RefleXion’s existing investors, TPG’s The Rise Fund, KCK Group, Sofinnova Partners, Venrock, T. Rowe Price, and global pharmaceutical leaders, Pfizer Ventures and Johnson & Johnson Innovation, JJDC Inc., all participated in the round. BofA Securities and Morgan Stanley & Co., LLC acted as placement agents for the company.

"This new influx of capital continues our momentum initiated first by FDA clearance of the RefleXion X1 platform last month, then quickly followed by the close of our first system order at one of the world’s leading cancer centers," said Todd Powell, president and CEO of RefleXion. "The support of this top-tier investment syndicate enables us to further scale operations around commercializing the X1 platform.

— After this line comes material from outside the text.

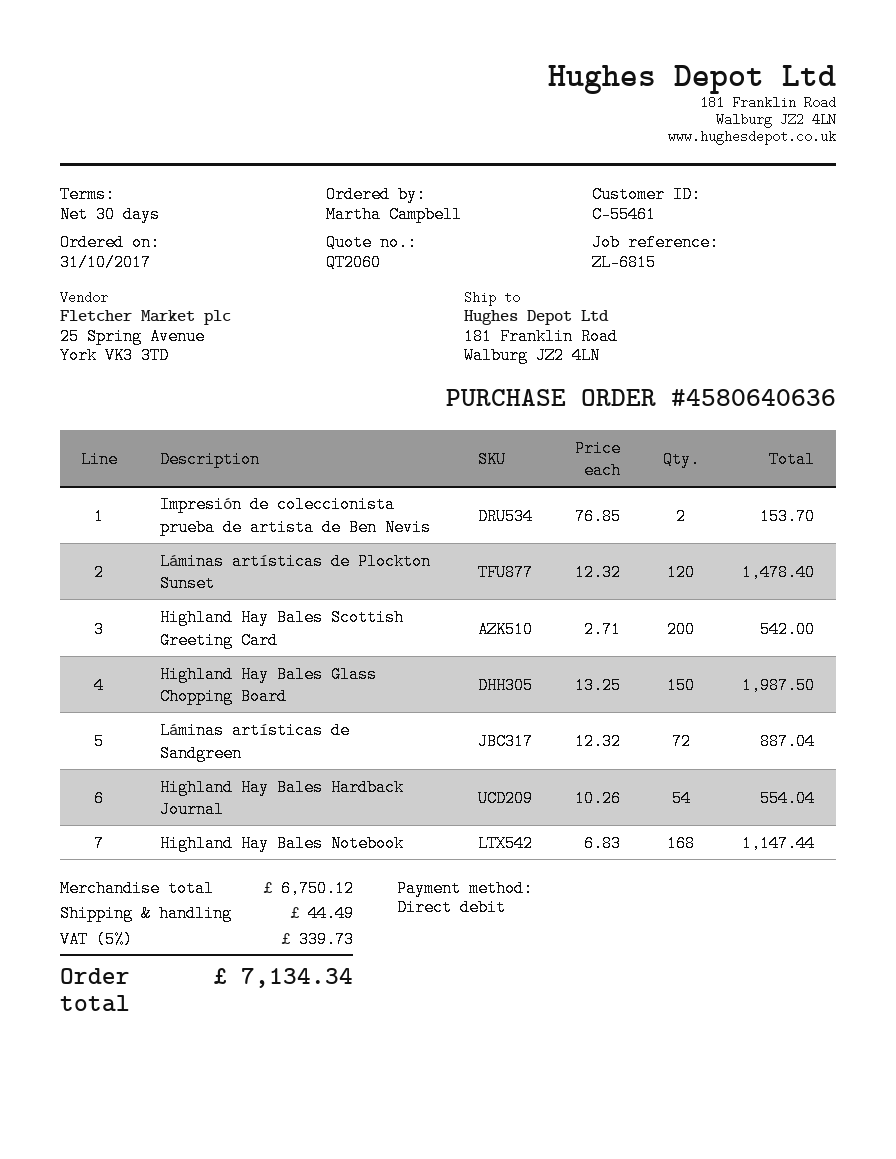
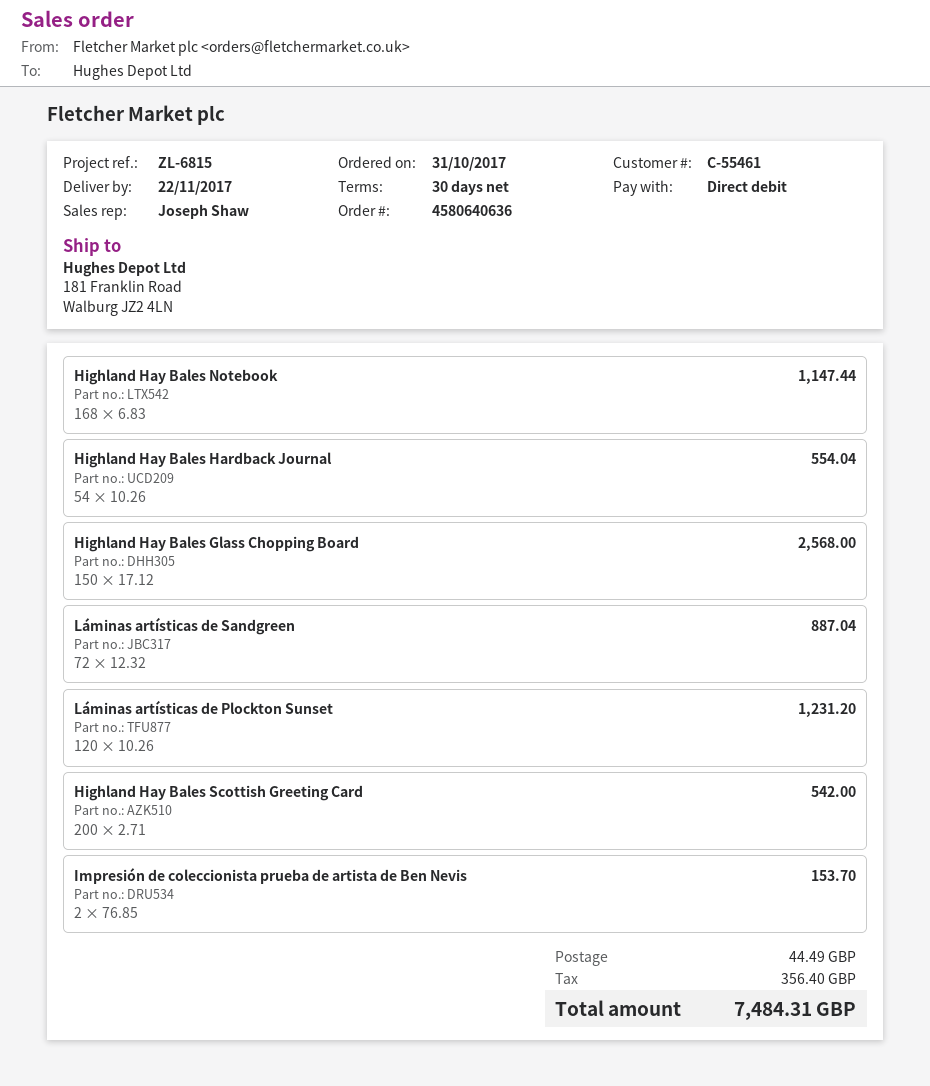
Láminas artísticas de Plockton Sunset: 120 x 12.32 = 1478.40 -> 120 x 10.26 = 1231.20
Highland Hay Bales Glass Chopping Board: 150 x 13.25 = 1987.50 -> 150 x 17.12 = 2568.00
tax: 339.73 -> 356.40
total: 7134.34 -> 7484.31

"Moreover, these funds allow us to validate the practical implications of using BgRT on a daily basis as we transform radiotherapy from early-stage cancer treatment to an option for patients with all stages of cancer," continued Powell.

The RefleXion X1 machine with BgRT is designed to overcome the technical limitations that currently restrict radiotherapy to one or two tumors. When available, RefleXion will scale BgRT to treat all visible tumors, even those that move rapidly due to bodily functions such as breathing or digestion, in the same treatment session.

RefleXion recently announced FDA clearance for stereotactic body radiotherapy (SBRT), stereotactic radiosurgery (SRS) and intensity modulated radiotherapy (IMRT), and its first clinical and commercial client.